ストーリー
サイゴン解放25年の前日、2000年4月29日。ハノイは街はいつものようににぎわっている。ベトナム人の映像作家トラン・バン・チュイは従軍カメラマン時代を思い出し、感慨に浸っている。「なぜ大勢の仲間は死んだのに私は生き残っているのだろうか?」
ベトナム解放軍のキャンプで大勢の若者が訓練を受けている。
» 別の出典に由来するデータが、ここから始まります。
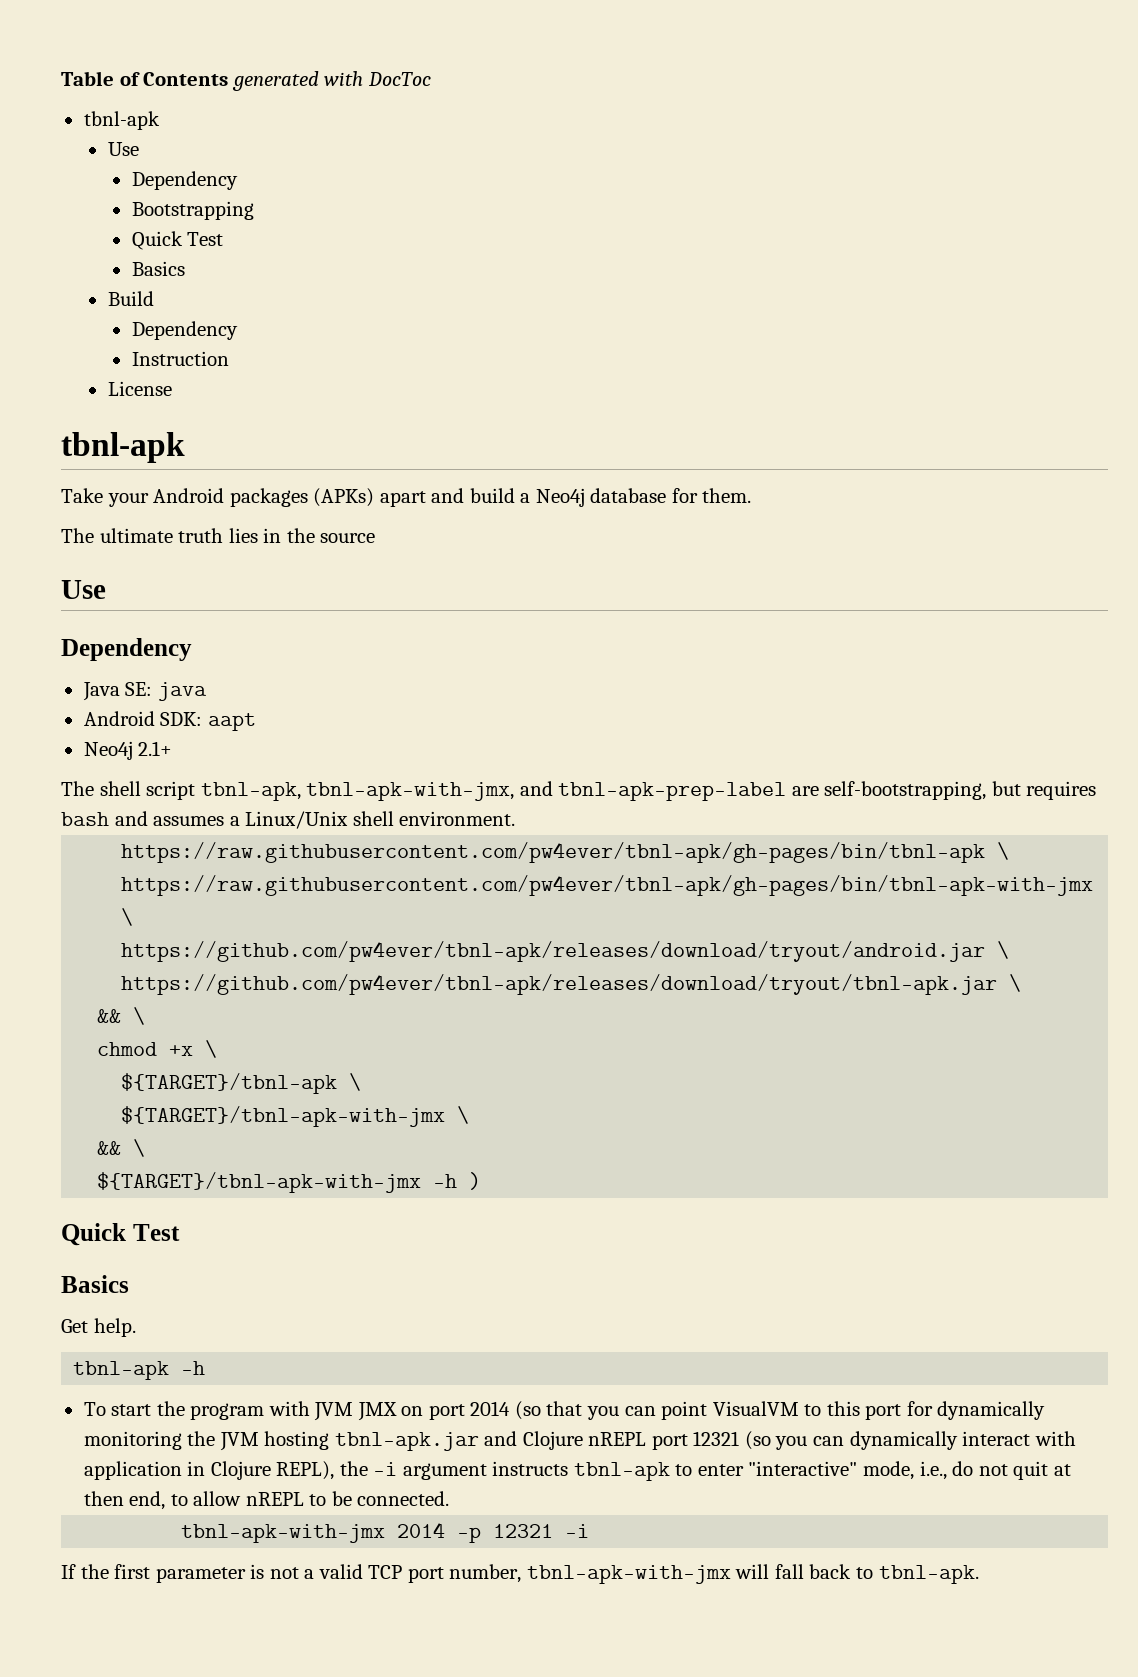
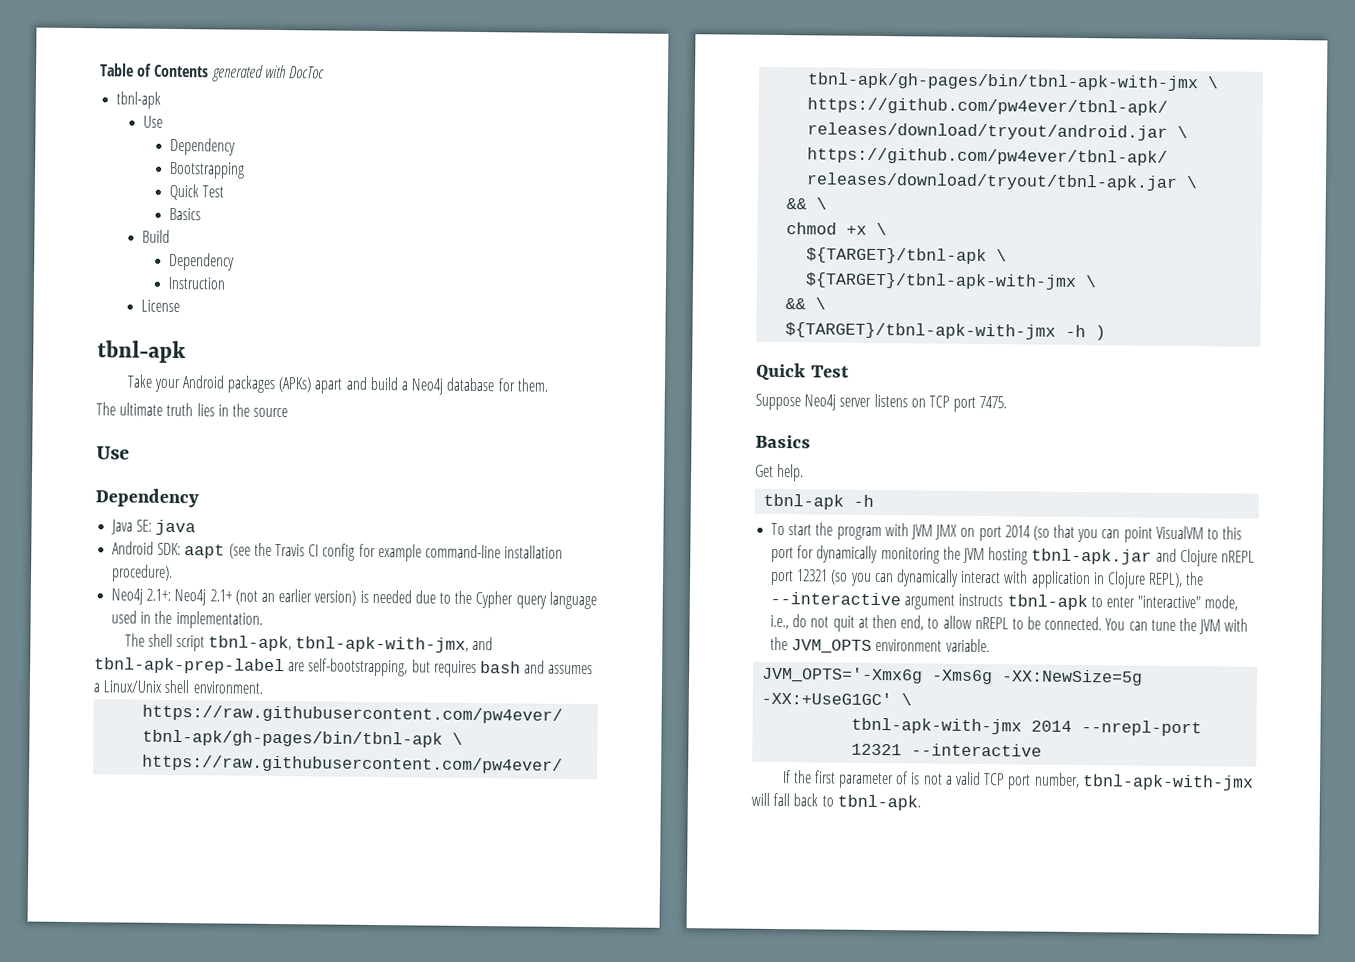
- Android SDK: aapt
- Neo4j 2.1+
+ Android SDK: aapt (see the Travis CI config for example command-line installation procedure).
+ Neo4j 2.1+: Neo4j 2.1+ (not an earlier version) is needed due to the Cypher query language used in the implementation.
+ Suppose Neo4j server listens on TCP port 7475.
- To start the program with JVM JMX on port 2014 (so that you can point VisualVM to this port for dynamically monitoring the JVM hosting tbnl-apk.jar and Clojure nREPL port 12321 (so you can dynamically interact with application in Clojure REPL), the -i argument instructs tbnl-apk to enter "interactive" mode, i.e., do not quit at then end, to allow nREPL to be connected.
+ To start the program with JVM JMX on port 2014 (so that you can point VisualVM to this port for dynamically monitoring the JVM hosting tbnl-apk.jar and Clojure nREPL port 12321 (so you can dynamically interact with application in Clojure REPL), the --interactive argument instructs tbnl-apk to enter "interactive" mode, i.e., do not quit at then end, to allow nREPL to be connected. You can tune the JVM with the JVM_OPTS environment variable.
+ JVM_OPTS='-Xmx6g -Xms6g -XX:NewSize=5g -XX:+UseG1GC' \
- tbnl-apk-with-jmx 2014 -p 12321 -i
+ tbnl-apk-with-jmx 2014 --nrepl-port 12321 --interactive
- If the first parameter is not a valid TCP port number, tbnl-apk-with-jmx will fall back to tbnl-apk.
+ If the first parameter of is not a valid TCP port number, tbnl-apk-with-jmx will fall back to tbnl-apk.

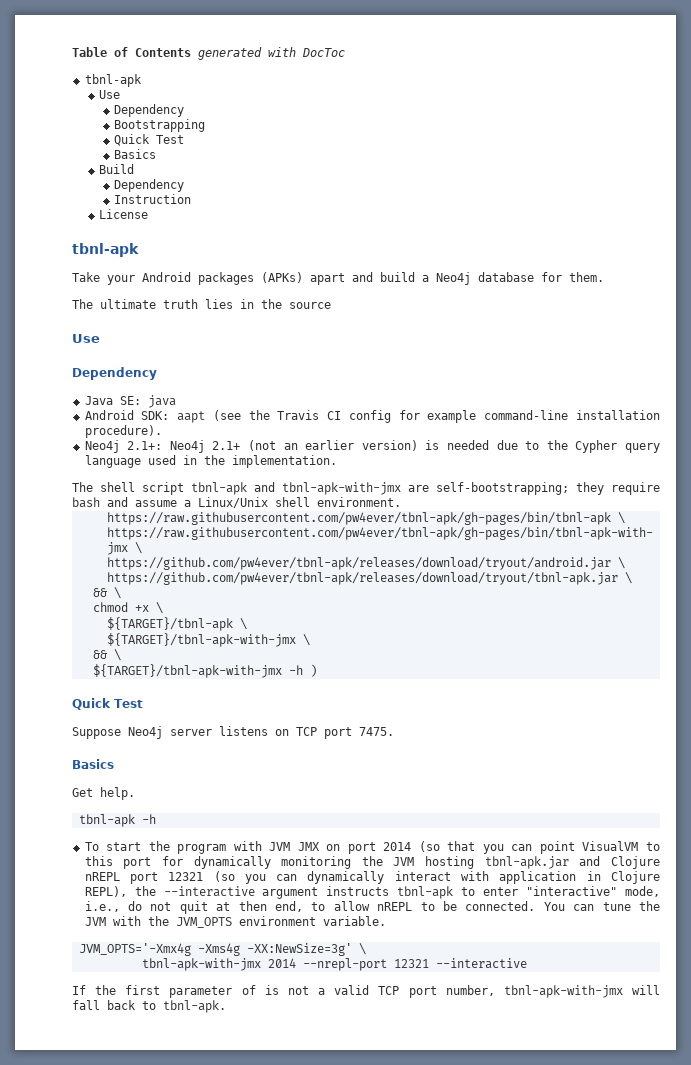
- The shell script tbnl-apk, tbnl-apk-with-jmx, and tbnl-apk-prep-label are self-bootstrapping, but requires bash and assumes a Linux/Unix shell environment.
+ The shell script tbnl-apk and tbnl-apk-with-jmx are self-bootstrapping; they require bash and assume a Linux/Unix shell environment.
- JVM_OPTS='-Xmx6g -Xms6g -XX:NewSize=5g -XX:+UseG1GC' \
+ JVM_OPTS='-Xmx4g -Xms4g -XX:NewSize=3g' \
地方出身のマン(ター・ゴク・バオ)は左向け左ができない。ラッキーことメイ(トラン・マイ・グエン)はマンの左足首に赤い紐を巻いて教えてやっている。ハノイ出身のバン(クアン・ハイ)は詩人だ。彼には恋人のホアイ(ドーハイ・イエン)がいて、ホアイはバンとの結婚を望んでいる。しかしバンは入隊して訓練を受けていた。バンはホアイのことばかりを考えて一向に訓練に身が入らない。隊長は「戦争は長引く。待つのは耐えられないだろう」といって3週間の休暇をくれた。バンはホワイと結婚式を挙げる。バンはマンやメイらとトラックで移動中、ホアイによく似た白いアオザイ姿の若い女性が道端で見送ってくれた。バンは残してきた残してきた妻を思い出した。